Suboptimal dynamic array operands
z
z at z.com
Mon Jun 21 01:12:33 UTC 2021
For reference : https://run.dlang.io/is/FULu3x (select LDC, click
ASM and ctrl+f and type main to find the relevant code)
(compiler options are `-O -mcpu=native -enable-no-infs-fp-math
-enable-unsafe-fp-math -enable-ipra -tailcallopt -release`)
When performing `a[] *op*= b[]` or `foreach(i, aa; a){a[i] -=
b[i]}` operations, LDC generates slower code than it should.
The generated code appears to always be a switch loop which
operates on packets of 32, 4 or 1 values(the size of the packets
varies program to program) and jumps to the appropriate case
depending on the remaining number of values to operate on.
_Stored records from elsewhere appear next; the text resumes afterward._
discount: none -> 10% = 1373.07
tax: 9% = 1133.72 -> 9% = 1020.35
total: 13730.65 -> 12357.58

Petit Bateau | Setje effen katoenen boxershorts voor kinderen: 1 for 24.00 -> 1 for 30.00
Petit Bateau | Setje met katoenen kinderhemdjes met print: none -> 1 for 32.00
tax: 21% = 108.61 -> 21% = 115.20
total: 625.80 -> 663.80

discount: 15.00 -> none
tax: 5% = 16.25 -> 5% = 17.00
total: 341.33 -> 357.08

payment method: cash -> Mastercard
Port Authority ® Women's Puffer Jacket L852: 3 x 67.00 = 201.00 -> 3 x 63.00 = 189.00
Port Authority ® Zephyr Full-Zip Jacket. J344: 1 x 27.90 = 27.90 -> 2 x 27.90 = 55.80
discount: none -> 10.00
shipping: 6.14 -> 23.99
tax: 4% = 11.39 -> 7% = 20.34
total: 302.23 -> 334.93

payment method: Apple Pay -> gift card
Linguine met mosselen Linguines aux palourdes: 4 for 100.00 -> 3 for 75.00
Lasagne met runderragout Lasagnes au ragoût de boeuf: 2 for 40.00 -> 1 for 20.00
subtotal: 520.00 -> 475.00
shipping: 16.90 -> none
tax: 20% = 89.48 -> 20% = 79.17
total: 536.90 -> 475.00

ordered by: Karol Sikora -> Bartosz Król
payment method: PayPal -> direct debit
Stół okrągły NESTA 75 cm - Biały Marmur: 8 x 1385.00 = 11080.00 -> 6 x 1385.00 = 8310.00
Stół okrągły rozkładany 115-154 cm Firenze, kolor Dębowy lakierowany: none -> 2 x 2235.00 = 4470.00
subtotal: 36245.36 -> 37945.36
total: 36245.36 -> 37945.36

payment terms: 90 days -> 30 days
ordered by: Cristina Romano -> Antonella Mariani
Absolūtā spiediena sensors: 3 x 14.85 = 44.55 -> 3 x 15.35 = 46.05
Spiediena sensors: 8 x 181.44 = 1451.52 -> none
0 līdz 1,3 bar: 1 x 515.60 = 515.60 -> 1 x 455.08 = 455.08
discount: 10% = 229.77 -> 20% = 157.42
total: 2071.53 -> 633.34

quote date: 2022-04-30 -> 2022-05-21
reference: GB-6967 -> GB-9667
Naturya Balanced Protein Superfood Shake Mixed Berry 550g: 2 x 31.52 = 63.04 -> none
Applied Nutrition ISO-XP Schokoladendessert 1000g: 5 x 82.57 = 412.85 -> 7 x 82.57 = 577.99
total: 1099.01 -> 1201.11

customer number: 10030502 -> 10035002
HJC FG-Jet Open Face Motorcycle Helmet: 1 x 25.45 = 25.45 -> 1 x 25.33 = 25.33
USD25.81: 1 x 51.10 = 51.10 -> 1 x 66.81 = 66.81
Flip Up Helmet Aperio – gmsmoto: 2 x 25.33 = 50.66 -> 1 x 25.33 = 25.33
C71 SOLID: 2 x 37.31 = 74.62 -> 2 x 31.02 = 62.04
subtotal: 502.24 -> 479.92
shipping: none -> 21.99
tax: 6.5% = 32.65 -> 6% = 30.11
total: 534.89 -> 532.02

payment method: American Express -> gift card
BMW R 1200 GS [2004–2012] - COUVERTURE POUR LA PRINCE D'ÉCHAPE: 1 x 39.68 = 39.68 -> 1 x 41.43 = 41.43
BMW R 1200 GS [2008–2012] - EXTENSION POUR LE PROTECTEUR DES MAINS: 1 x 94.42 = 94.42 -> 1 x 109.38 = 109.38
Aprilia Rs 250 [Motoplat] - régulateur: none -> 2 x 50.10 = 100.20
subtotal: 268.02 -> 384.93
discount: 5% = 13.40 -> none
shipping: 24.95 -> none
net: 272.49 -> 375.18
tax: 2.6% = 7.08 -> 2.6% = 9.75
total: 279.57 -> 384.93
The code for the 32 and 1-sized packets is ok in my program, but
the middle in-between size(4 here, although i've seen it do it
with 8) always uses unrolled `v*op*ss` instead of the packed
versions(`VSUBPS` here).
In my testing, naively modifying the code with the appropriate
SIMD equivalent through a debugger and jumping to the end of the
switch case causes observable performance gain(5-10% total
program time in the worst case where the array's .length is < 32)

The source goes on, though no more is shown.